[Start of Attachment]

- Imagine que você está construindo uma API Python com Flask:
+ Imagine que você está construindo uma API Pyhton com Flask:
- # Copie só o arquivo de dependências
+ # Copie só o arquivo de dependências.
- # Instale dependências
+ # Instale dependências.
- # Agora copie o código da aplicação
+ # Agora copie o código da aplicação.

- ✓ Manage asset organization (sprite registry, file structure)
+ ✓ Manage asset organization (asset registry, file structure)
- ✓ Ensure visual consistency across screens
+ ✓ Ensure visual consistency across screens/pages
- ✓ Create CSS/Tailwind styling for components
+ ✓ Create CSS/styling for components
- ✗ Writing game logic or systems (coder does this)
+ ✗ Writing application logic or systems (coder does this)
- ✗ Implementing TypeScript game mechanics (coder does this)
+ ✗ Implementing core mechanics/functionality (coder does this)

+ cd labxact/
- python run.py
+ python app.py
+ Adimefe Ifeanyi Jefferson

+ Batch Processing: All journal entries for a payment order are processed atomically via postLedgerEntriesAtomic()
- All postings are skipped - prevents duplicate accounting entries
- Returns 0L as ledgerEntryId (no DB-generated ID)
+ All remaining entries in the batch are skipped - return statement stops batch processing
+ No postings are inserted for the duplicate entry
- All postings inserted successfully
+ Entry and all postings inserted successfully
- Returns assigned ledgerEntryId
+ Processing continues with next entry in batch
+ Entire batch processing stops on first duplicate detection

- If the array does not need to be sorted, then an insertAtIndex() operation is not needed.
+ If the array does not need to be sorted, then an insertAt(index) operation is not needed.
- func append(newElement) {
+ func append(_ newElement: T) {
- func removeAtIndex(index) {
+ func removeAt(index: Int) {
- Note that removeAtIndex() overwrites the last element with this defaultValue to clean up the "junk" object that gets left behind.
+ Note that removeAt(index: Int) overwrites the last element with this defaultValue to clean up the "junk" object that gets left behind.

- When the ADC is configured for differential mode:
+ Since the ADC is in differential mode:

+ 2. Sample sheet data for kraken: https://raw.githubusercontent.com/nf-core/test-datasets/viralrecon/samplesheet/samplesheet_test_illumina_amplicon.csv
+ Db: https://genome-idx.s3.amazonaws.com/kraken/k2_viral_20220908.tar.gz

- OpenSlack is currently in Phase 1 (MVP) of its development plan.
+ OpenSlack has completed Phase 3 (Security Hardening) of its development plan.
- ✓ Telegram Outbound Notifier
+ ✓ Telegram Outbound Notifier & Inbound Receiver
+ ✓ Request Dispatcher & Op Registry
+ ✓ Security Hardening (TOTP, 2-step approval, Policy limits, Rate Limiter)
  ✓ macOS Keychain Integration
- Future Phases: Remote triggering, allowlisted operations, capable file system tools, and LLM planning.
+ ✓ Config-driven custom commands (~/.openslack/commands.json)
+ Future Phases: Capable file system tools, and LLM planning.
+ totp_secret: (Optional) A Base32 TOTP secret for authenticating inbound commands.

[End of Attachment]

* TASK INSTRUCTIONS
Write the entries above out again, verbatim.

* SOLUTION BELOW
- Imagine que você está construindo uma API Python com Flask:
+ Imagine que você está construindo uma API Pyhton com Flask:
- # Copie só o arquivo de dependências
+ # Copie só o arquivo de dependências.
- # Instale dependências
+ # Instale dependências.
- # Agora copie o código da aplicação
+ # Agora copie o código da aplicação.

- ✓ Manage asset organization (sprite registry, file structure)
+ ✓ Manage asset organization (asset registry, file structure)
- ✓ Ensure visual consistency across screens
+ ✓ Ensure visual consistency across screens/pages
- ✓ Create CSS/Tailwind styling for components
+ ✓ Create CSS/styling for components
- ✗ Writing game logic or systems (coder does this)
+ ✗ Writing application logic or systems (coder does this)
- ✗ Implementing TypeScript game mechanics (coder does this)
+ ✗ Implementing core mechanics/functionality (coder does this)

+ cd labxact/
- python run.py
+ python app.py
+ Adimefe Ifeanyi Jefferson

+ Batch Processing: All journal entries for a payment order are processed atomically via postLedgerEntriesAtomic()
- All postings are skipped - prevents duplicate accounting entries
- Returns 0L as ledgerEntryId (no DB-generated ID)
+ All remaining entries in the batch are skipped - return statement stops batch processing
+ No postings are inserted for the duplicate entry
- All postings inserted successfully
+ Entry and all postings inserted successfully
- Returns assigned ledgerEntryId
+ Processing continues with next entry in batch
+ Entire batch processing stops on first duplicate detection

- If the array does not need to be sorted, then an insertAtIndex() operation is not needed.
+ If the array does not need to be sorted, then an insertAt(index) operation is not needed.
- func append(newElement) {
+ func append(_ newElement: T) {
- func removeAtIndex(index) {
+ func removeAt(index: Int) {
- Note that removeAtIndex() overwrites the last element with this defaultValue to clean up the "junk" object that gets left behind.
+ Note that removeAt(index: Int) overwrites the last element with this defaultValue to clean up the "junk" object that gets left behind.

- When the ADC is configured for differential mode:
+ Since the ADC is in differential mode:

+ 2. Sample sheet data for kraken: https://raw.githubusercontent.com/nf-core/test-datasets/viralrecon/samplesheet/samplesheet_test_illumina_amplicon.csv
+ Db: https://genome-idx.s3.amazonaws.com/kraken/k2_viral_20220908.tar.gz

- OpenSlack is currently in Phase 1 (MVP) of its development plan.
+ OpenSlack has completed Phase 3 (Security Hardening) of its development plan.
- ✓ Telegram Outbound Notifier
+ ✓ Telegram Outbound Notifier & Inbound Receiver
+ ✓ Request Dispatcher & Op Registry
+ ✓ Security Hardening (TOTP, 2-step approval, Policy limits, Rate Limiter)
  ✓ macOS Keychain Integration
- Future Phases: Remote triggering, allowlisted operations, capable file system tools, and LLM planning.
+ ✓ Config-driven custom commands (~/.openslack/commands.json)
+ Future Phases: Capable file system tools, and LLM planning.
+ totp_secret: (Optional) A Base32 TOTP secret for authenticating inbound commands.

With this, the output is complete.